Given the magnitude of the educational inequity, we have aggressively worked to grow and deepen our impact.  Our corps members and alumni have helped accelerate the pace of change as teachers, principals, elected officials, social entrepreneurs, and leaders in all fields.  Alongside many others, they have proven that classrooms, schools and now whole communities can transform the life trajectories of all students, regardless of background.

We are energized by the progress we have made over the past 22 years and more hopeful than ever before that one day, all children in this nation will have the opportunity to attain an excellent education.

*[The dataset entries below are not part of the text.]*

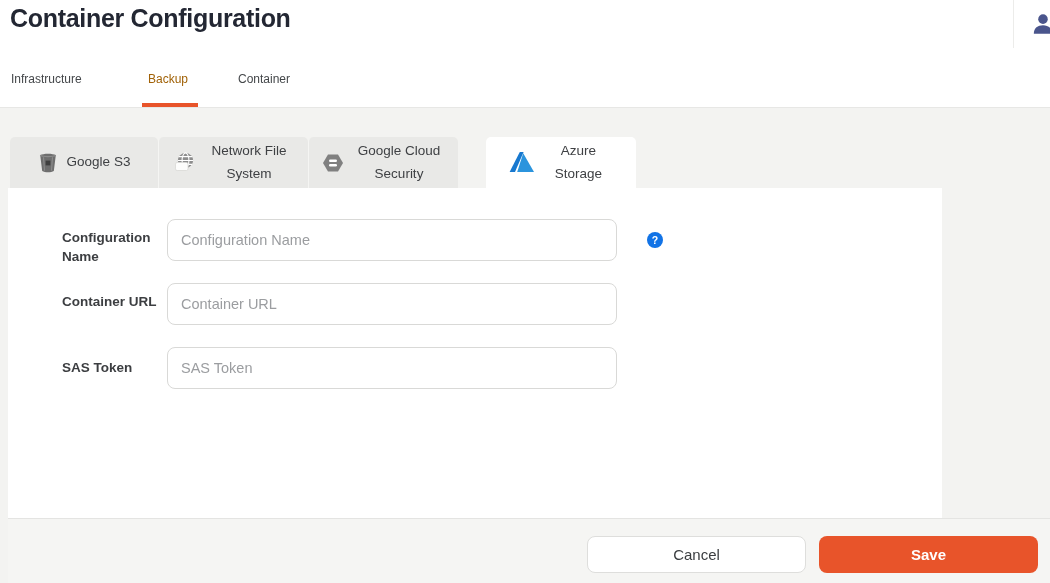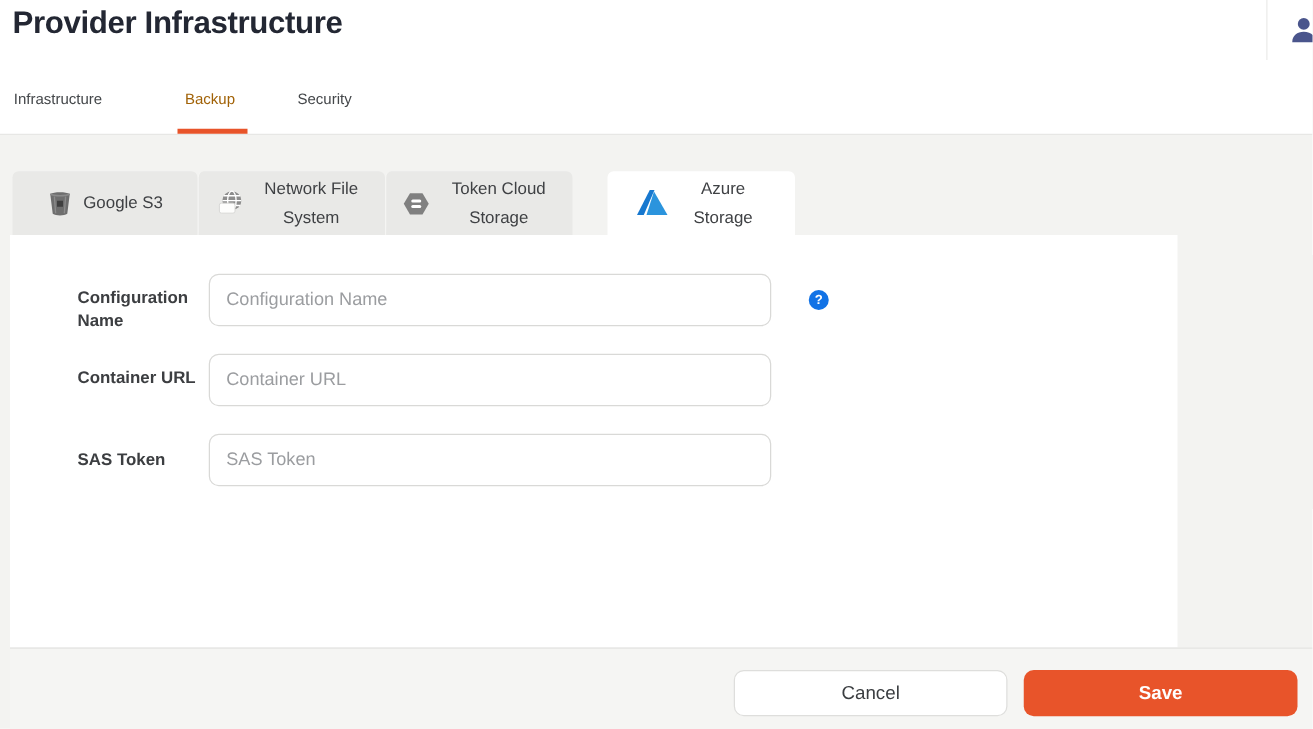--- a/index.html
+++ b/index.html
@@ -91,7 +91,7 @@
 <body>
 
 <div class="header">
-  <div class="page-title">Provider Infrastructure</div>
+  <div class="page-title">Container Configuration</div>
   <div class="header-divider"></div>
   <span class="user-icon">
     <svg width="26" height="26" viewBox="0 0 24 24">

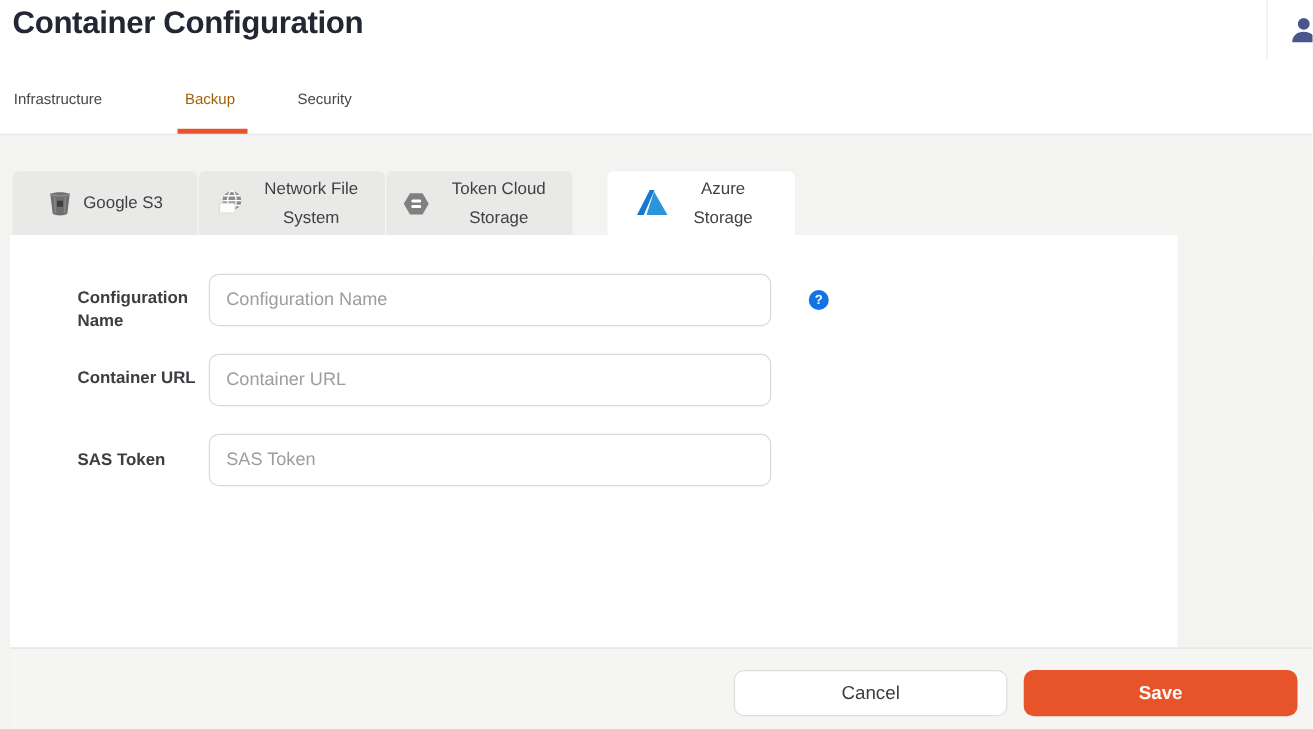--- a/index.html
+++ b/index.html
@@ -103,7 +103,7 @@
   <div class="main-tabs">
     <div class="main-tab" style="left:11px">Infrastructure</div>
     <div class="main-tab active" style="left:148px">Backup</div>
-    <div class="main-tab" style="left:238px">Security</div>
+    <div class="main-tab" style="left:238px">Container</div>
     <div class="main-tab-underline"></div>
   </div>
 </div>

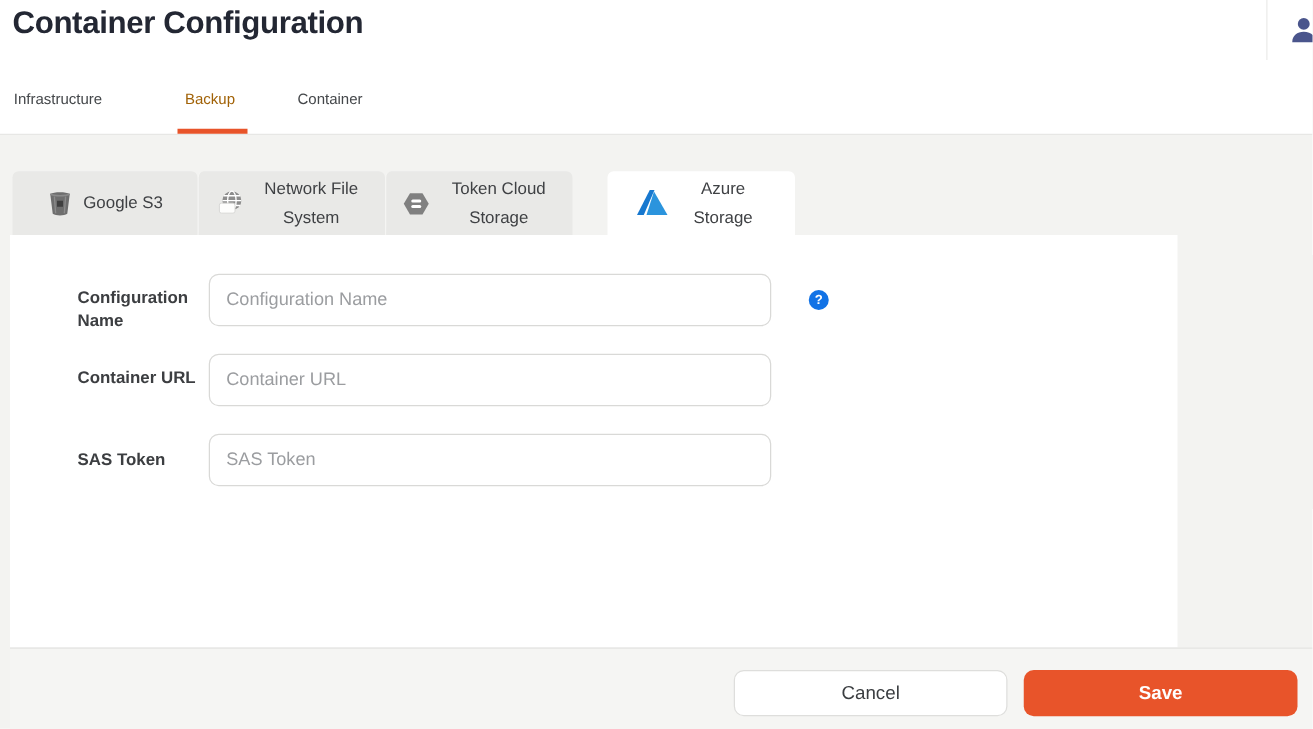--- a/index.html
+++ b/index.html
@@ -143,7 +143,7 @@
         <rect x="7" y="11" width="8" height="2.4" rx="1.2" fill="#ffffff"></rect>
       </svg>
     </span>
-    <span class="ptab-label" style="max-width:92px">Token Cloud Storage</span>
+    <span class="ptab-label" style="max-width:92px">Google Cloud Security</span>
   </div>
 
   <div class="ptab active" style="left:448px; width:150px">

From this excerpt, I can see that TFA was started to commit recent college graduates who believed in eliminating educational equity to serve as teachers in low income communities. TFA is working the make sure that poverty doesn’t write  a child’s future but that their education does. But because the union movement and it’s friends like Diane Ravitch and Anthony Cody are just now trying to tackle poverty, they can’t admit that anyone else is, because it takes away from the success they can produce. How selfish. That doesn’t sound like its about kids. Sounds like it is about adults.

What is really the difference between a recent college graduate who took 30 more credits in education and a TFA teacher? Only the quality of their instruction. We already know there is a movement to transform schools of education because the teaching profession is lacking a true leader in that field. So, a lackluster 30 credits (which split up over a couple days a week for a couple of hours a day over two semesters) or 5 weeks of intensive training? Sounds like they could be pretty equal to me.

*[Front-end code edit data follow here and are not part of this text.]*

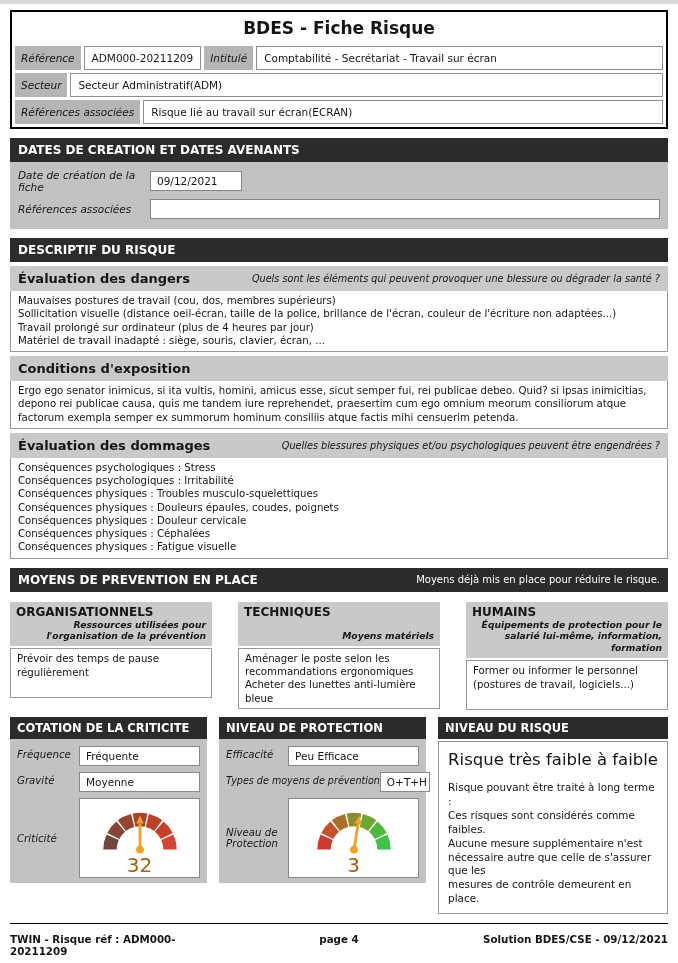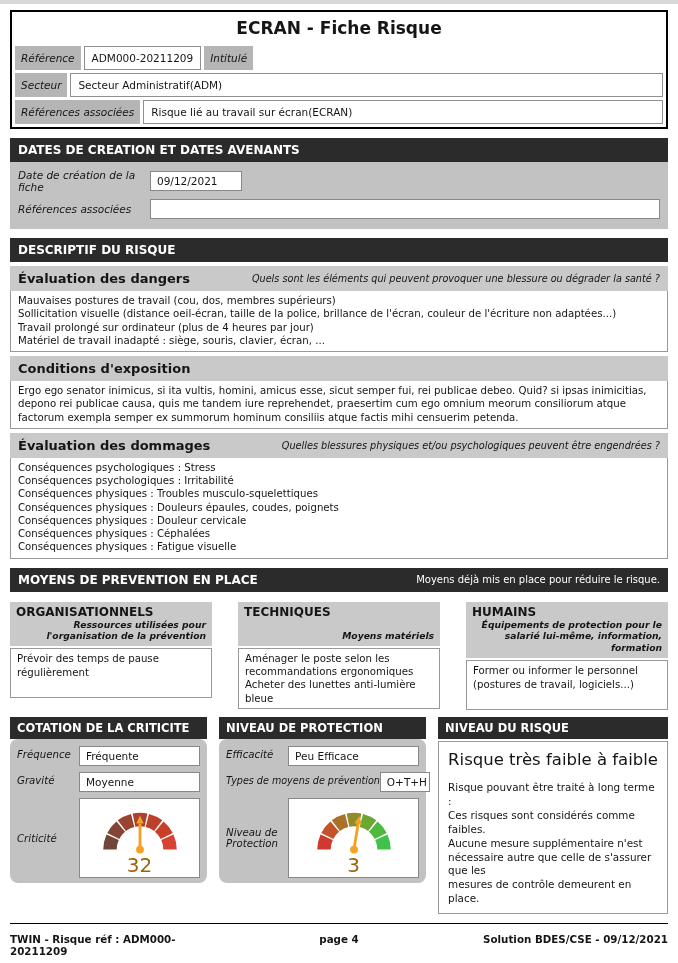--- a/index.html
+++ b/index.html
@@ -80,7 +80,7 @@
   <div class="inner">
 
     <div class="doc-box">
-      <div class="doc-title">ECRAN - Fiche Risque</div>
+      <div class="doc-title">BDES - Fiche Risque</div>
       <div class="hrow">
         <div class="lcell w1">Référence</div>
         <div class="vcell" style="min-width:96px;">ADM000-20211209</div>

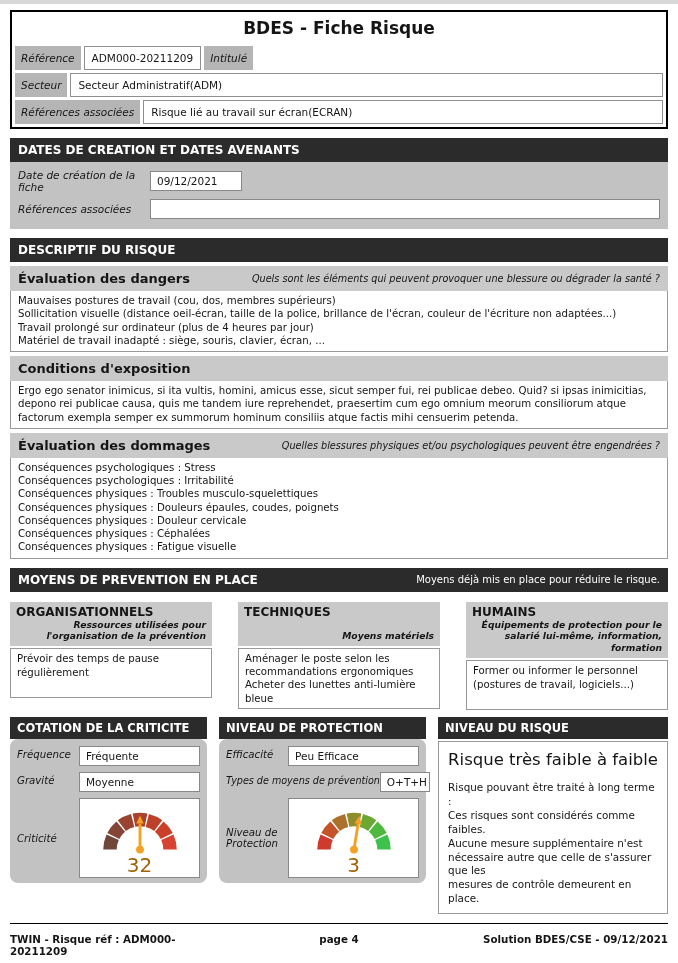--- a/index.html
+++ b/index.html
@@ -85,6 +85,7 @@
         <div class="lcell w1">Référence</div>
         <div class="vcell" style="min-width:96px;">ADM000-20211209</div>
         <div class="lcell">Intitulé</div>
+        <div class="vcell grow">Comptabilité -  Secrétariat - Travail sur écran</div>
       </div>
       <div class="hrow">
         <div class="lcell w1">Secteur</div>

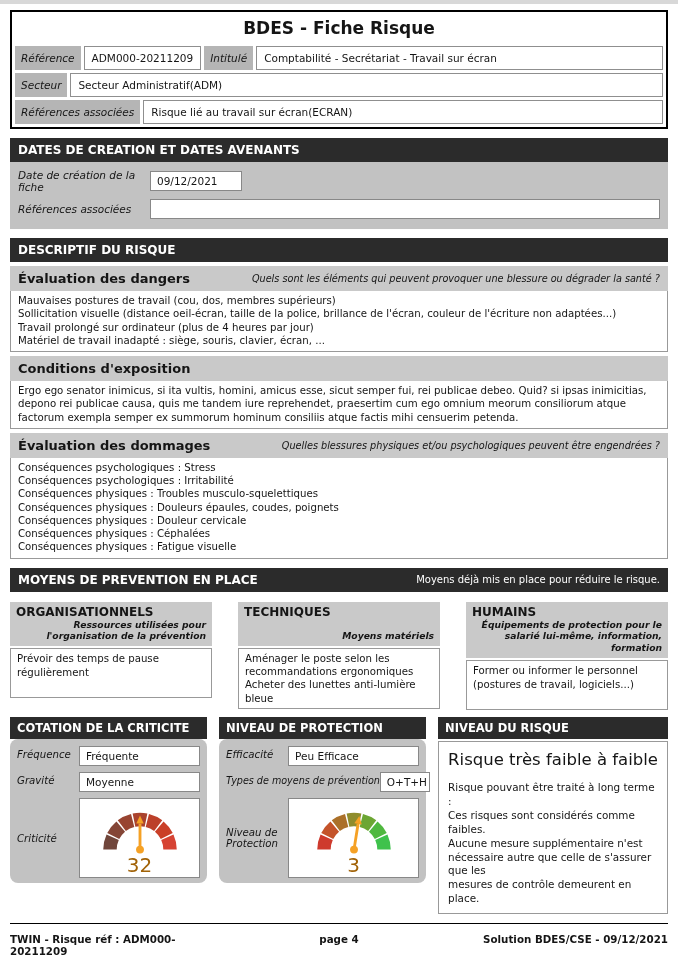--- a/index.html
+++ b/index.html
@@ -49,7 +49,7 @@
   .bottom { display:flex; gap:12px; margin-top:7px; align-items:flex-start; }
   .panel1 { width:209px; } .panel2 { width:207px; } .panel3 { flex:1;border-radius:15px; }
   .panel-bar { background:#2b2b2b; color:#fff; font-weight:bold; font-size:11.5px; padding:4px 7px; }
-  .panel-gray { background:#c2c2c2; padding:7px 7px 5px;border-radius:8px; }
+  .panel-gray { background:#c2c2c2; padding:7px 7px 5px; }
   .g-row { display:flex; margin-bottom:6px; align-items:flex-start; }
   .g-label { font-style:italic; font-size:10.2px; flex-shrink:0; padding-top:3px; }
   .g-label.w { width:62px; }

But this year TFA is hitting some serious headwinds. They are finding that recruitment has dropped for some reason, and the organization is even closing its New York training instituteoffice. Perhaps students have been finding out some of the problems with the program, discovering in advance that five weeks is not adequate preparation for the challenge of teaching in a challenging school. Perhaps potential recruits have encountered TFA alums sharing their experiences, or even some of those organizing to resist the program. And word may have leaked out that TFA is not the best vehicle for those concerned with social justice – given that corps members are sometimes being used to replace veteran teachers.

Ok Cody, where is your data, your research to support the crumbling? So what they are closing an office and there are fewer applicants. Those statements say nothing about the quality of the work TFA teachers do, or the success they have with their students. Where is your data proving that students with a TFA teacher perform worse than traditional public school teacher taught students? Unless you can back your statements up with some data, you are just crying wolf.

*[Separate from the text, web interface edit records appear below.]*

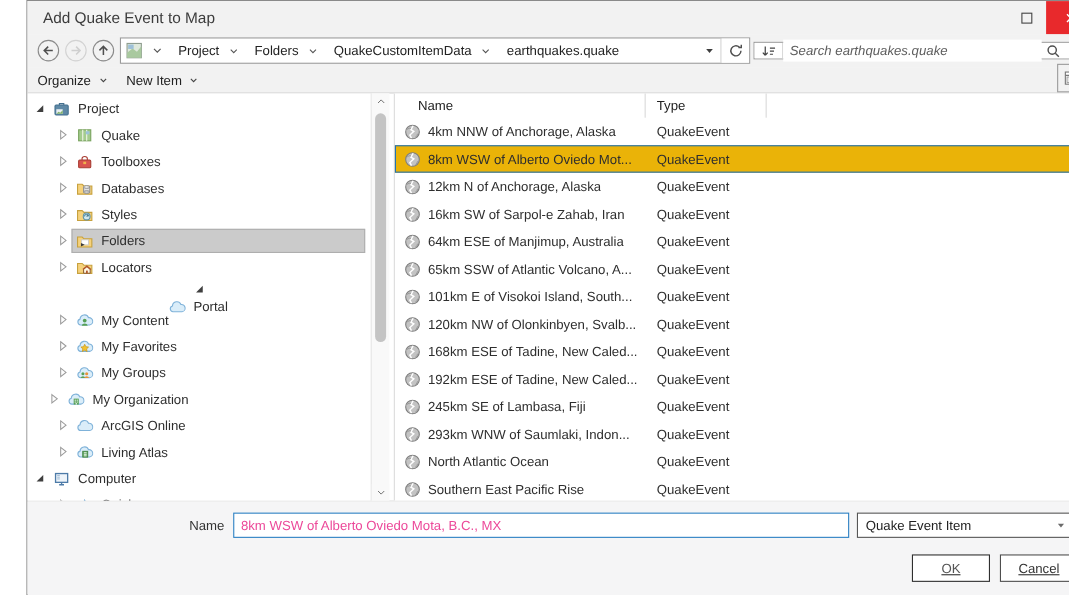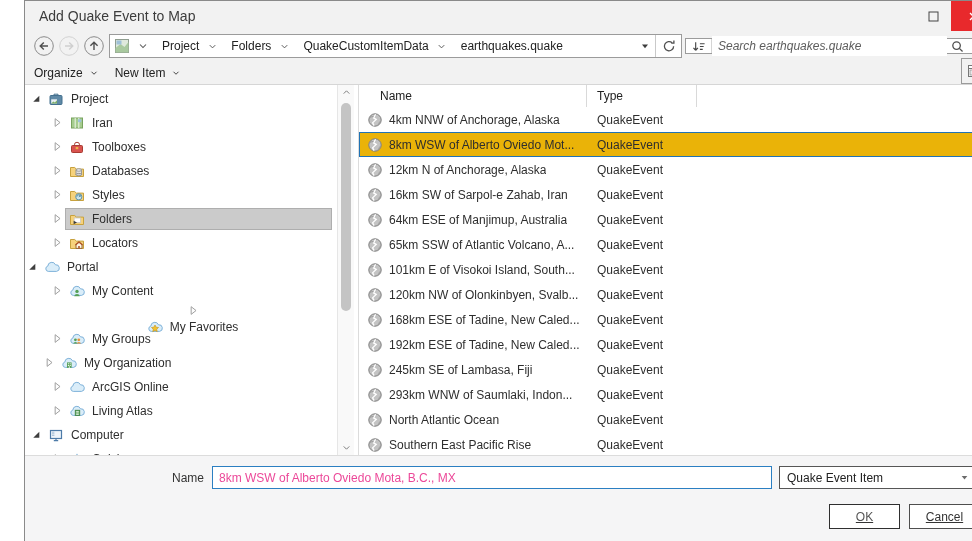--- a/index.html
+++ b/index.html
@@ -293,7 +293,7 @@
                 <rect x="9" y="4.3" width="3.3" height="2.8" fill="#9dc2da"></rect>
               </svg>
             </span>
-            <span class="tree-lbl">Iran</span>
+            <span class="tree-lbl">Quake</span>
           </span>
         </div>
         <div class="tree-row" style="padding-left: 25px;">

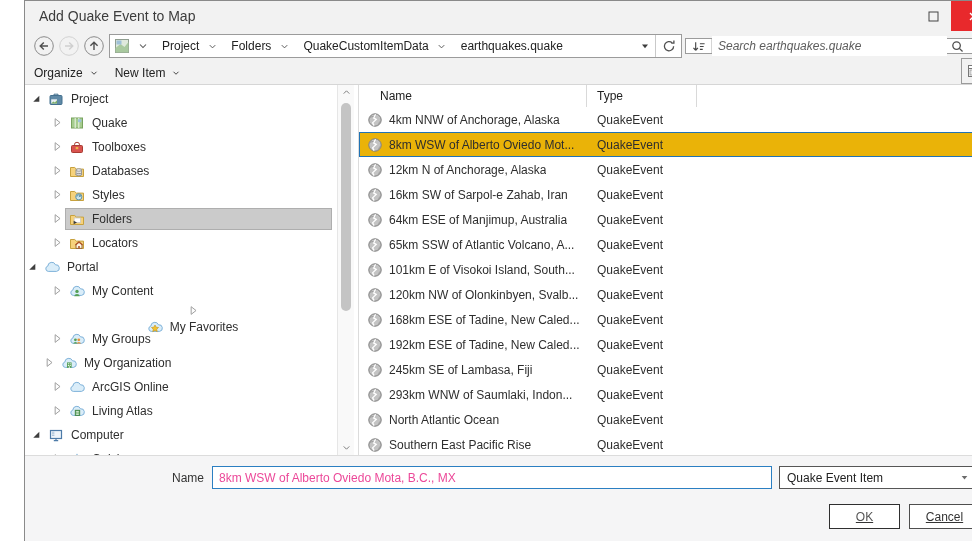--- a/index.html
+++ b/index.html
@@ -384,7 +384,7 @@
             <span class="tree-lbl">Locators</span>
           </span>
         </div>
-        <div class="tree-row" style="padding-left: 0;">
+        <div class="tree-row" style="padding-left: 0; flex-direction: column;">
           <span class="tree-exp">
             <svg width="16" height="16" viewBox="0 0 16 16">
               <path d="M11 4.5 v6.5 h-6.5z" fill="#3f3f3f"></path>

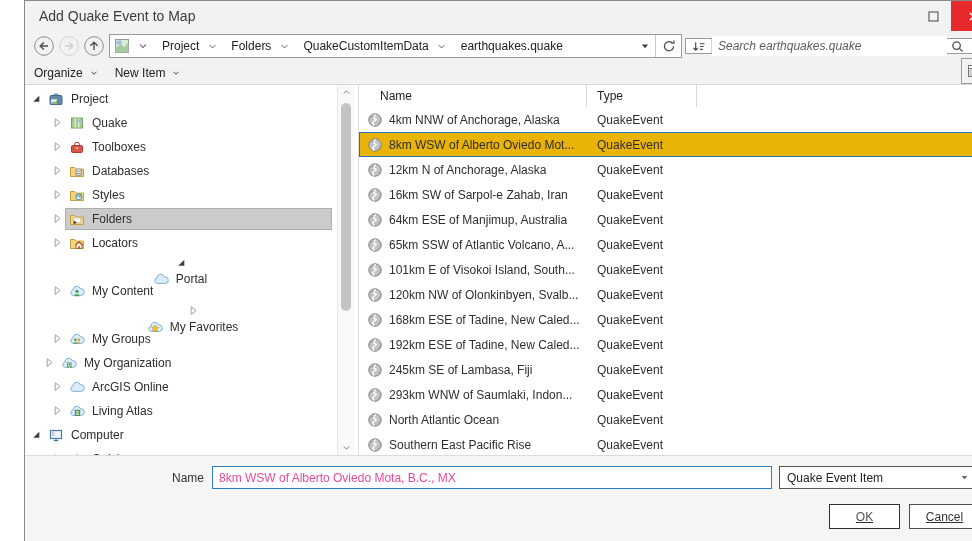--- a/index.html
+++ b/index.html
@@ -416,7 +416,7 @@
             <span class="tree-lbl">My Content</span>
           </span>
         </div>
-        <div class="tree-row" style="padding-left: 25px; flex-direction: column;">
+        <div class="tree-row" style="padding-left: 25px;">
           <span class="tree-exp">
             <svg width="16" height="16" viewBox="0 0 16 16">
               <path d="M5.5 3.4 l5.2 4.1 -5.2 4.1z" fill="#fdfdfd" stroke="#9a9a9a"></path>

Since you mentioned veteran teachers….Some are very good. Many are not – either they haven’t kept up with the times, their classroom discipline/management style doesn’t mesh with today’s youth, they haven’t had a professional, thorough evaluation to determine where their professional development needs are (the subsequently they did not receive professional development to meet their needs, which not their fault, but a reality), they won’t learn new education strategies, or the worst, they are just collecting a paycheck and passing out worksheets all day long.

This may not be a majority of teachers – BUT THEY DO EXIST!! and every single moment a student spends with these ineffective teachers is a wasted moment that the child is expecting to receive a quality education and simply is not. Children, parents and the community expect and are paying for high quality education. When are kids aren’t receiving a quality education we are all wasting our money, might as well be flushing it down the toilet. Or, Like in DeKalb County, GA where I live, as long as all the friends and family have a high paying job at the school department, all is right with the world.